Mentre i critici discutono sulla validità delle risposte emotive dell’arte generata dall’intelligenza artificiale, un’area della creatività in cui gli algoritmi hanno mostrato un valore significativo è la traduzione in scrittura, soprattutto giornalistica. Algoritmi come Wordsmith, Quill di Narrative Science e Radar stanno producendo storie basate sui dati. Succede anche al di fuori della saggistica: oggi è possibile che un algoritmo prenda l’intera opera di un autore e impari man mano il modo in cui scrive per creare materiale nuovo, spesso illuminante.
Botnik, fondata nel 2016 dalla scrittrice Jamie Brew e dal fumettista newyorkese Bob Mankoff, è una comunità di scrittori che usano la tecnologia per la scrittura di comedy. Il gruppo ha preso gli script di Seinfeld e prodotto nuovi episodi basati sull’analisi matematica del dialogo passato. E ancora, il film Sunspring è stato scritto da una rete neurale alimentata da centinaia di sceneggiature di fantascienza. Caratterizzato da un dialogo insensato che solo una macchina poteva generare, ha comunque suscitato curiosità nell’industria cinematografica e tecnologica, con vari critici che lo hanno elogiato come “stranamente divertente e commovente“.
Detto questo, i generatori di testi presentano comunque una complessa rete di problemi etici. Evidenziando tale problematica, la società di ricerca senza scopo di lucro OpenAI ha ritenuto il suo sistema GPT2 – che può scrivere con precisione narrativa e saggistica – troppo pericoloso per il rilascio pubblico in quanto potrebbe essere utilizzato per generare l’equivalente testuale dei deep fake. Al tempo stesso questa tecnologia può fare un passo nella direzione creativa.
L’agenzia londinese The & Partnership ha lavorato alla costruzione di una piattaforma che ha scritto la sceneggiatura di un annuncio Lexus di 60 secondi, con l’intelligenza artificiale addestrata per 15 anni tra annunci di auto e lusso vincitori dei Cannes Lions.
L’uso dell’intelligenza artificiale da parte di Huawei per completare la famosa Sinfonia n. 8 di Schubert ha ulteriormente dimostrato il potenziale della tecnologia per la creazione di arte, ma l’apprendimento automatico ha applicazioni più pratiche (almeno per ora) nel condizionare ciò che ascoltiamo e guardiamo.

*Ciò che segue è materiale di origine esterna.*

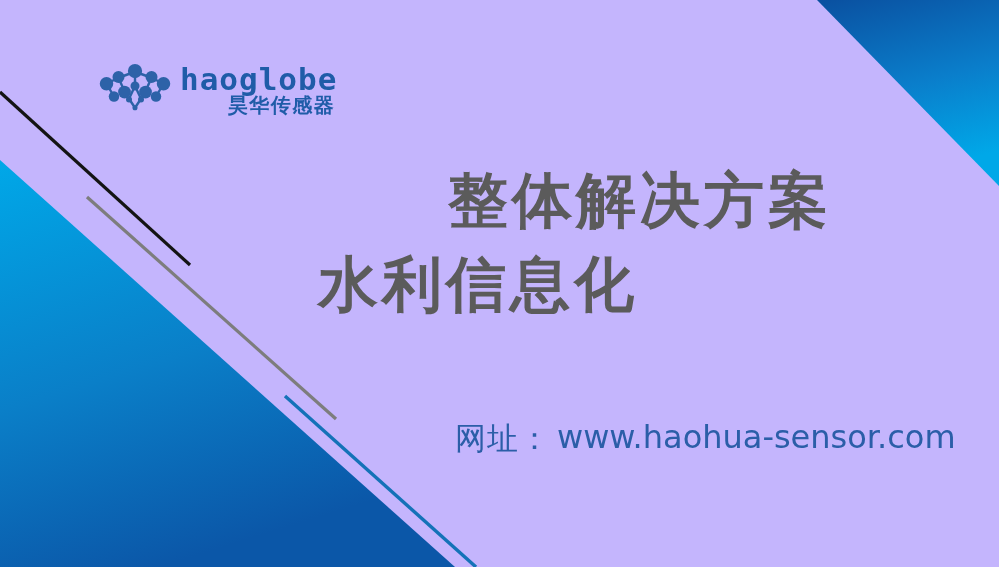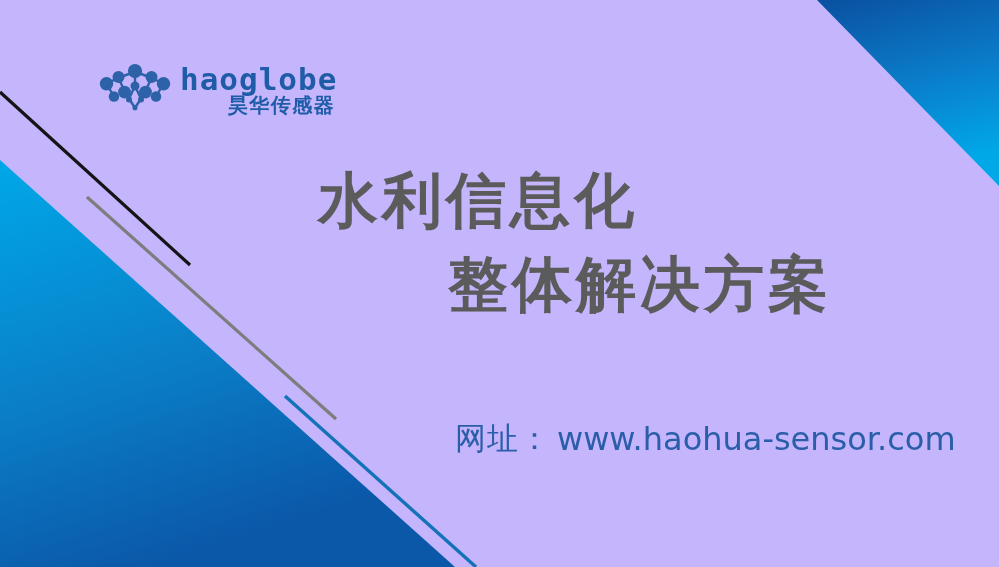--- a/index.html
+++ b/index.html
@@ -90,21 +90,21 @@
   .headline-line.line2 {
     padding-left: 448px;
   }
 
   
   .website {
     position: absolute;
     left: 455px;
     top: 418px;
     display: flex;
-    align-items: center;
+    align-items: flex-start;
     white-space: nowrap;
   }
   .website-label {
     font-family: "DejaVu Sans", sans-serif;
     font-size: 31px;
     color: #2b5ea8;
     letter-spacing: 1px;
   }
   .website-url {
     font-family: "DejaVu Sans", sans-serif;
@@ -179,22 +179,22 @@
       </g>
     </svg>
 
     <div class="logo-text">
       <div class="logo-word">haoglobe</div>
       <div class="logo-sub">昊华传感器</div>
     </div>
   </div>
 
   <div class="headline">
+    <div class="headline-line line2">整体解决方案</div>
     <div class="headline-line line1">水利信息化</div>
-    <div class="headline-line line2">整体解决方案</div>
   </div>
 
   <div class="website">
     <span class="website-label">网址：</span>
     <span class="website-url">www.haohua-sensor.com</span>
   </div>
 
 </div>
 
 </body></html>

La marcata influenza culturale delle raccomandazioni algoritmiche, tuttavia, potrebbe rischiare di restringere di gusto.
Rimanendo sul tema musicale, il gruppo britannico Massive Attack ha creato l’app Fantom dove i fan potevano accedere al nuovo album della band solo scaricando l’app, che utilizzava un algoritmo per mescolare le tracce per ciascun utente in base a fattori quali la posizione, l’ora del giorno, la visualizzazione della telecamera, il battito cardiaco e il feed di Twitter. Lo scorso marzo, Warner Music è diventata la prima grande etichetta a firmare un contratto discografico con un algoritmo, capace di creare paesaggi sonori personalizzati per gli utenti a seconda delle loro esigenze. Allo stesso modo, l’Algorave utilizza algoritmi per coinvolgere la folla e aiutare i DJ a creare il sound che la farà ballare.
Come scrive Du Sautoy, forse alla fine l’intelligenza artificiale potrebbe aiutarci, come esseri umani, a comportarci meno come macchine.